- **Input data**

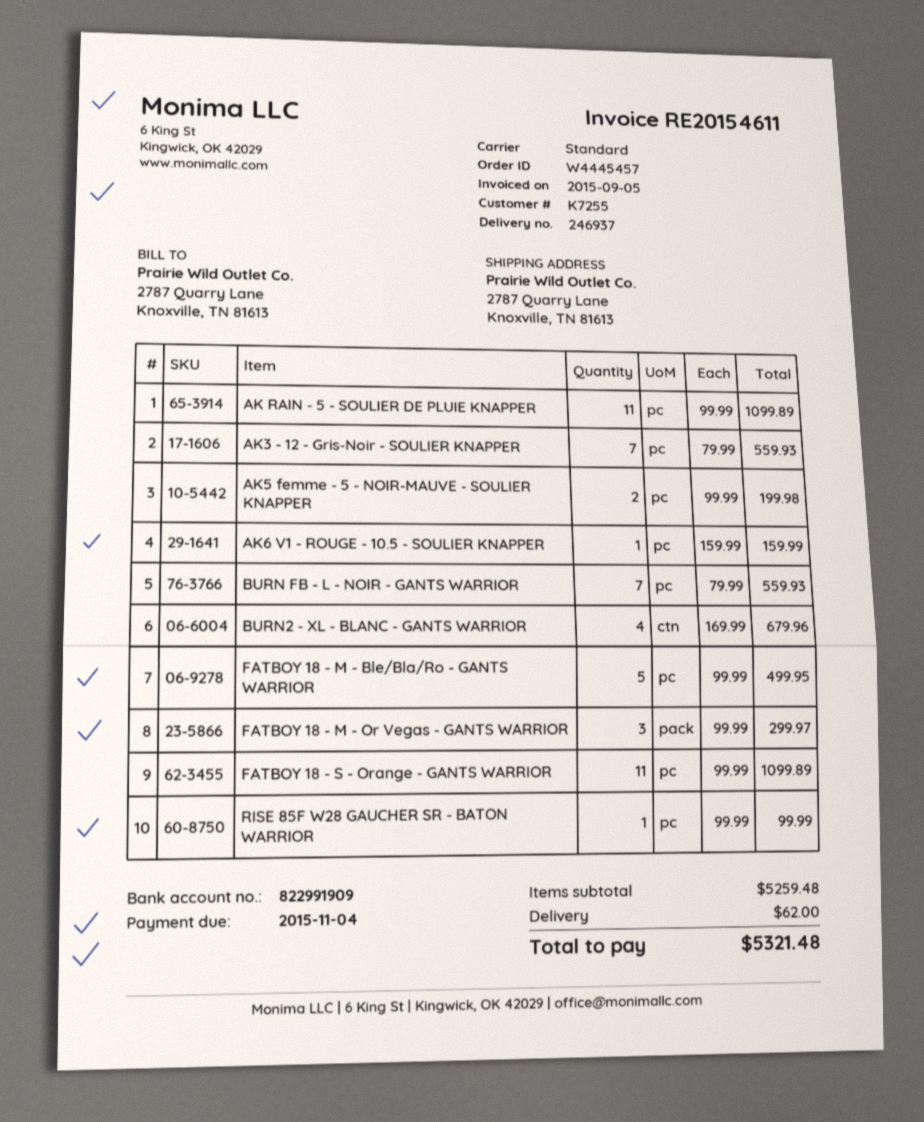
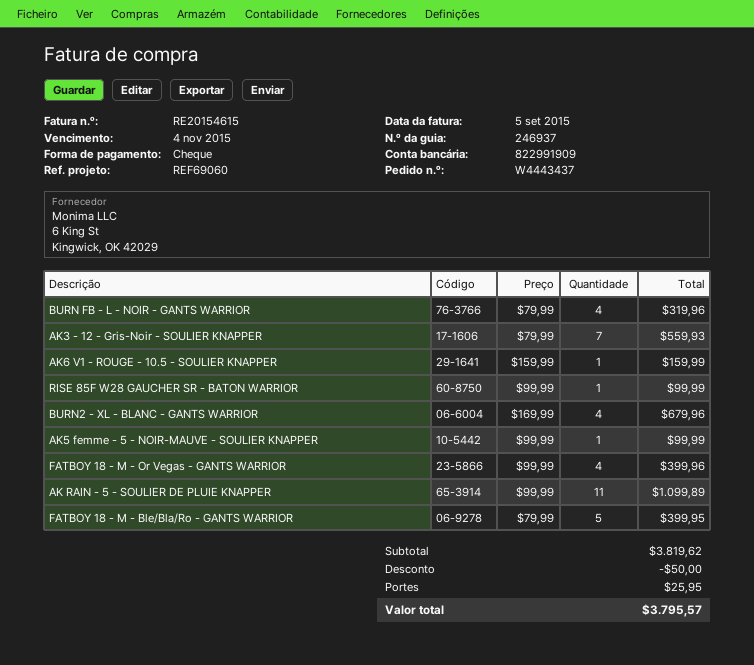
order number: W4445457 -> W4443437
invoice number: RE20154611 -> RE20154615
AK5 femme - 5 - NOIR-MAUVE - SOULIER KNAPPER: 2 x 99.99 = 199.98 -> 1 x 99.99 = 99.99
BURN FB - L - NOIR - GANTS WARRIOR: 7 x 79.99 = 559.93 -> 4 x 79.99 = 319.96
FATBOY 18 - M - Ble/Bla/Ro - GANTS WARRIOR: 5 x 99.99 = 499.95 -> 5 x 79.99 = 399.95
FATBOY 18 - M - Or Vegas - GANTS WARRIOR: 3 x 99.99 = 299.97 -> 4 x 99.99 = 399.96
FATBOY 18 - S - Orange - GANTS WARRIOR: 11 x 99.99 = 1099.89 -> none
subtotal: 5259.48 -> 3819.62
discount: none -> 50.00
shipping: 62.00 -> 25.95
total: 5321.48 -> 3795.57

- **Problem requirements**
Each entry is to be written out again word for word, and any pictures are to be omitted.

- **Answer to the exercise**
order number: W4445457 -> W4443437
invoice number: RE20154611 -> RE20154615
AK5 femme - 5 - NOIR-MAUVE - SOULIER KNAPPER: 2 x 99.99 = 199.98 -> 1 x 99.99 = 99.99
BURN FB - L - NOIR - GANTS WARRIOR: 7 x 79.99 = 559.93 -> 4 x 79.99 = 319.96
FATBOY 18 - M - Ble/Bla/Ro - GANTS WARRIOR: 5 x 99.99 = 499.95 -> 5 x 79.99 = 399.95
FATBOY 18 - M - Or Vegas - GANTS WARRIOR: 3 x 99.99 = 299.97 -> 4 x 99.99 = 399.96
FATBOY 18 - S - Orange - GANTS WARRIOR: 11 x 99.99 = 1099.89 -> none
subtotal: 5259.48 -> 3819.62
discount: none -> 50.00
shipping: 62.00 -> 25.95
total: 5321.48 -> 3795.57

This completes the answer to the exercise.